Farmed Fish and Hormone Use
Growth hormones are not approved for use in fish farming in the United States. However, in some countries, particularly in parts of South and Southeast Asia, steroid hormones like testosterone are used in aquaculture. The most widespread practice involves treating tilapia with testosterone early in life to produce all-male populations, since male tilapia grow larger and faster. Farmers in these regions have also used hormones in carp species to boost growth rates.
Research on farmed fish from markets in Bangladesh found testosterone and progesterone residues in samples of rui, catla, and tilapia, with some exceeding acceptable daily intake levels. Estrogen residues were also detected in rui and catla samples, though not in tilapia. If you eat imported farmed fish, the source country and its regulatory standards matter. Domestically farmed fish in the U.S. and EU are not treated with growth hormones.

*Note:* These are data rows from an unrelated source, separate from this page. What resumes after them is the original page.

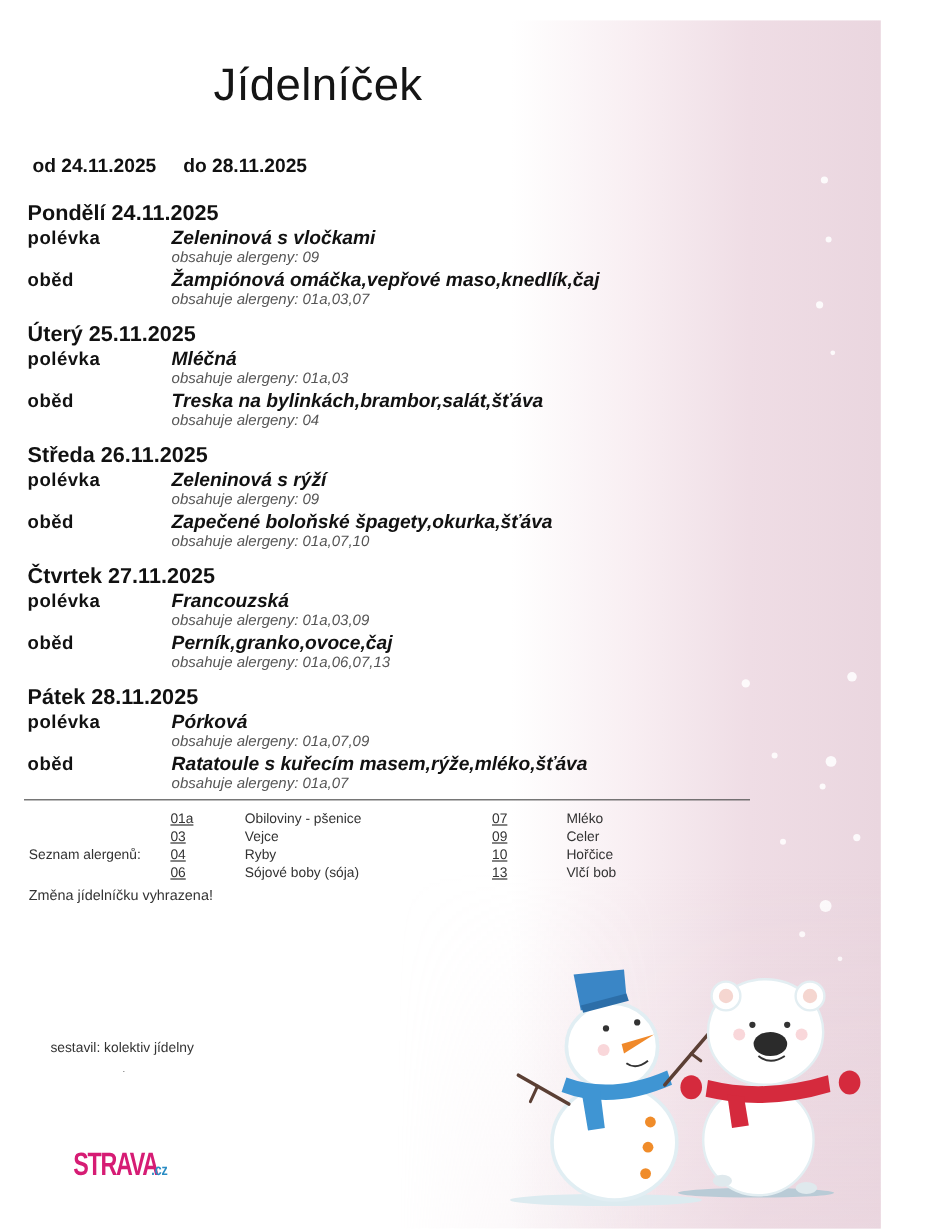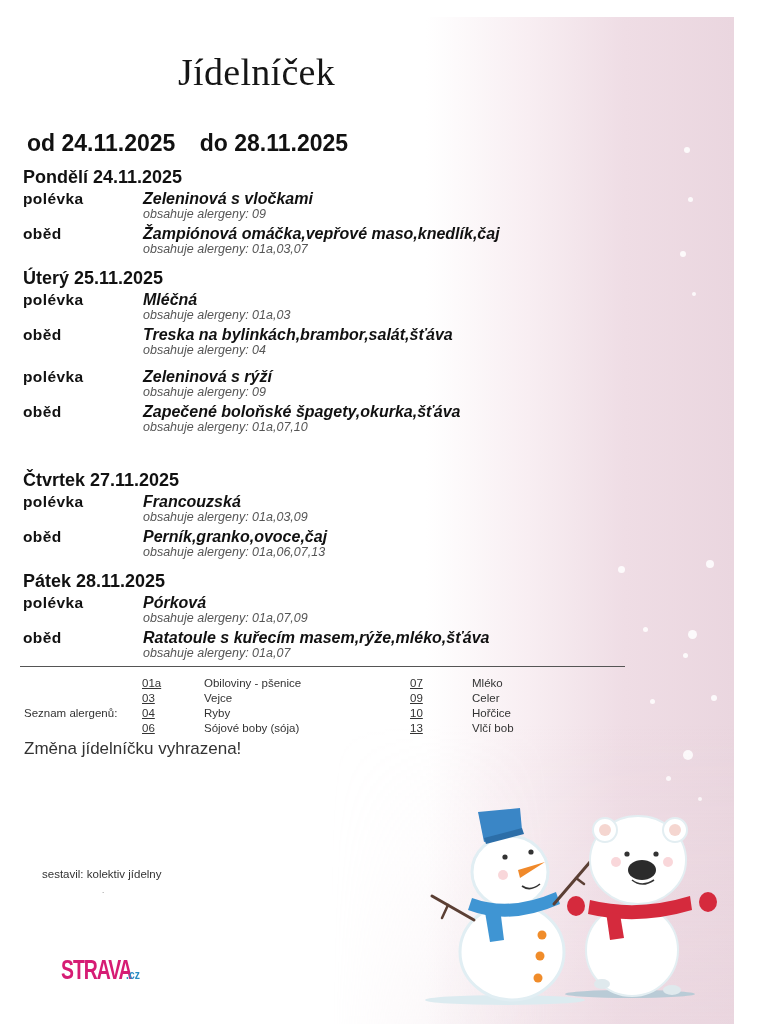--- a/index.html
+++ b/index.html
@@ -22,7 +22,7 @@
 
     .title {
       position: absolute; left: 178px; top: 50px;
-      font-family: Liberation Serif, serif; font-size: 38px; font-weight: normal;
+      font-family: Liberation Sans, sans-serif; font-size: 38px; font-weight: normal;
       letter-spacing: 0.3px; color: #151515;
     }
     .range {

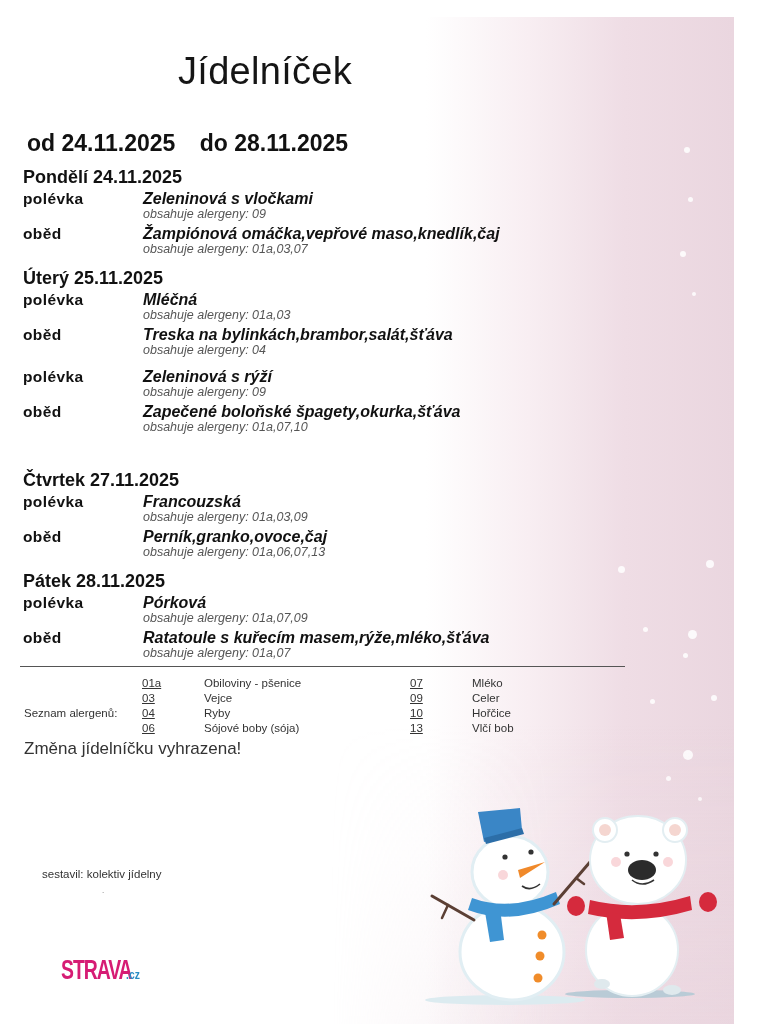--- a/index.html
+++ b/index.html
@@ -26,7 +26,7 @@
       letter-spacing: 0.3px; color: #151515;
     }
     .range {
-      position: absolute; left: 27px; top: 130px; font-size: 23px; font-weight: bold;
+      position: absolute; left: 27px; top: 130px; font-size: 16px; font-weight: bold;
     }
     .range .gap { display: inline-block; width: 18px; }
 

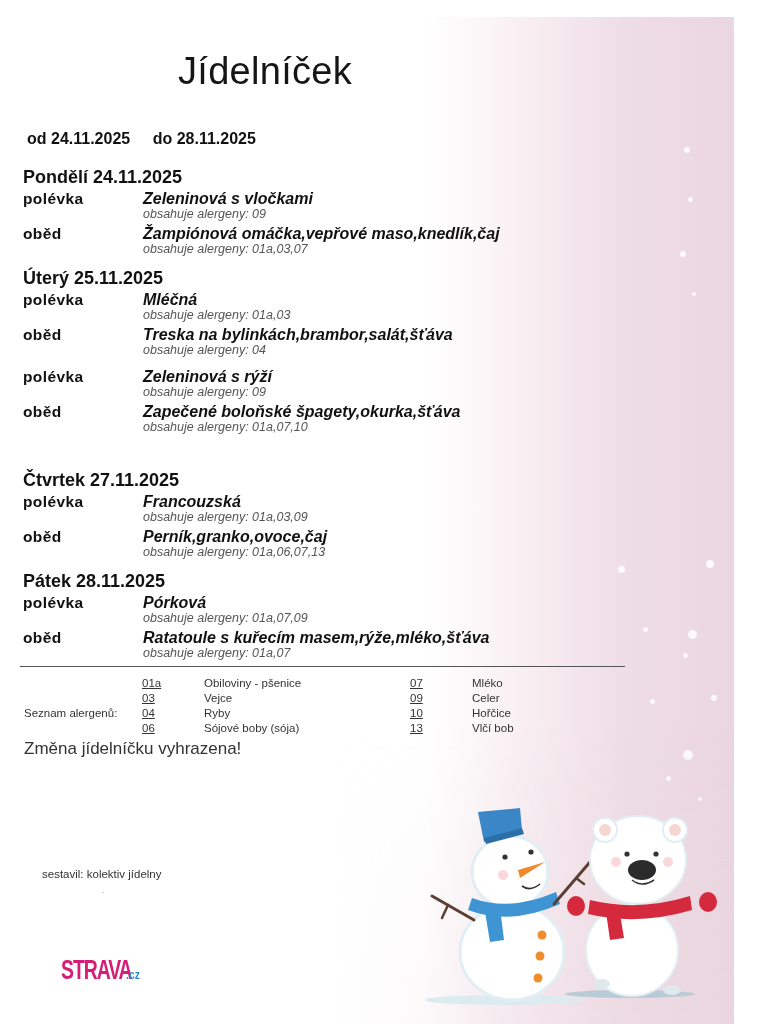--- a/index.html
+++ b/index.html
@@ -114,6 +114,7 @@
 </div>
 
 <div class="day" style="top:368px;">
+  <div class="day-h">Středa 26.11.2025</div>
   <div class="row">
     <span class="label">polévka</span>
     <span class="meal">Zeleninová s rýží</span>

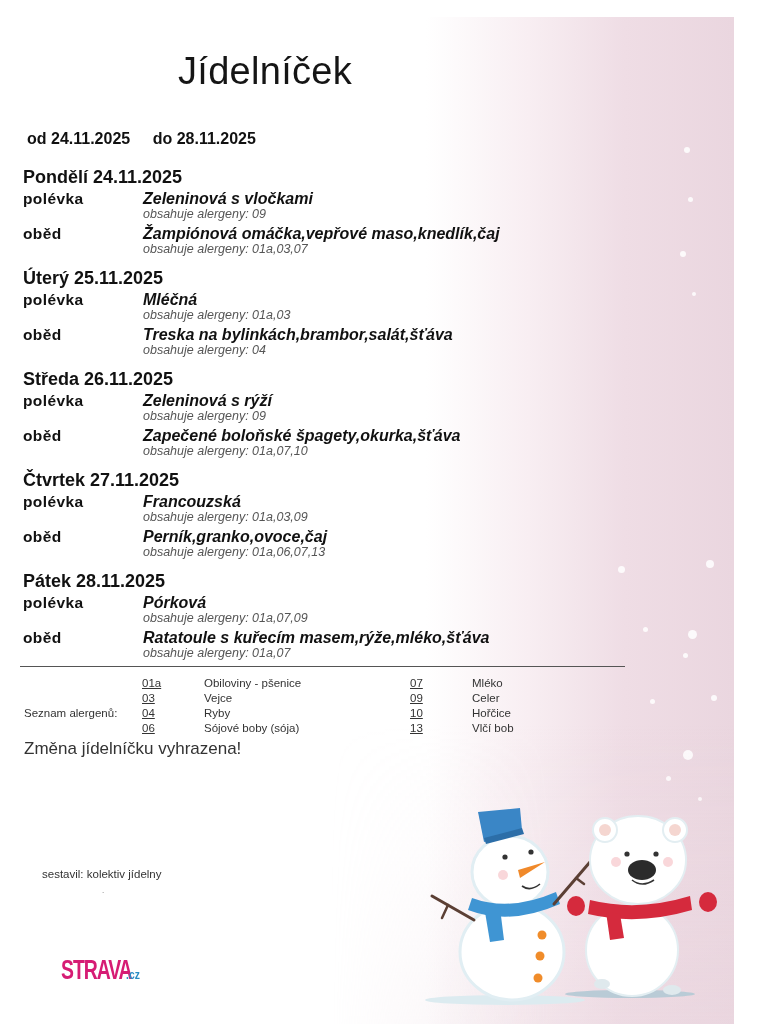--- a/index.html
+++ b/index.html
@@ -46,7 +46,7 @@
     .alg-col .code { position: absolute; left: 0; text-decoration: underline; }
     .alg-col .name { position: absolute; left: 32px; margin-left: 30px; }
 
-    .note { position: absolute; left: 24px; top: 739px; font-size: 17px; color: #333; }
+    .note { position: absolute; left: 24px; top: 739px; font-size: 12px; color: #333; }
     .author { position: absolute; left: 42px; top: 868px; font-size: 11.5px; color: #333; }
     .dot { position: absolute; left: 102px; top: 886px; font-size: 8px; color: #666; }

Soy and Phytoestrogens Are Not Growth Hormones
Soy products contain isoflavones, which are plant compounds that can weakly mimic estrogen in the body. These are sometimes called phytoestrogens, which leads to confusion about whether soy “contains hormones.” Isoflavones are not growth hormones and do not function the same way as the steroid hormones used in cattle production.
Earlier concerns about soy disrupting hormonal development were based primarily on animal studies. Human data tells a different story. Systematic reviews have found no significant link between soy consumption and early puberty, hormonal disruption, or estrogen-like effects in children or adults. Long-term studies of children fed soy-based infant formulas showed no evidence of abnormal pubertal timing, gynecomastia, or changes in bone metabolism markers, even though those infants had higher circulating levels of isoflavones. Chickpeas and lentils also contain phytoestrogens, though in lower concentrations than soy.
How U.S. and EU Rules Differ
The European Union banned synthetic growth hormones in livestock in 1985 and restricted natural hormones to therapeutic purposes only. Imports of hormone-treated beef into the EU are also prohibited. The EU’s position is rooted in the precautionary principle: the idea that a technology should be proven safe before approval, rather than assumed safe until proven harmful.
The U.S. takes the opposite approach. The FDA, USDA, and the National Cattlemen’s Beef Association maintain that FDA-approved hormones in beef pose no proven health risks. American regulators consider the EU ban scientifically unjustified, while the EU has argued before the World Trade Organization that member nations have the right to set their own level of health protection, even based on minority scientific views. This disagreement has been an active trade dispute for decades.
What Labels Actually Tell You
If you want to avoid added hormones in beef and dairy, look for products labeled “USDA Organic.” Organic certification requires that animals are raised without synthetic hormones or growth promoters. To carry the “organic” label, a product must contain at least 95% organically produced ingredients by weight.
The label “no hormones added” on beef or dairy means the producer has provided documentation to the USDA showing that hormones were not used. On chicken, turkey, or pork, that same label is essentially meaningless since hormones are already banned in those animals. “Grass-fed” does not automatically mean hormone-free, as grass-fed cattle can still receive hormone implants unless the product also carries an organic or no-hormones-added claim.
For imported seafood, there is no widely used label indicating hormone-free status. Buying domestically farmed or wild-caught fish is the most reliable way to avoid hormone-treated seafood.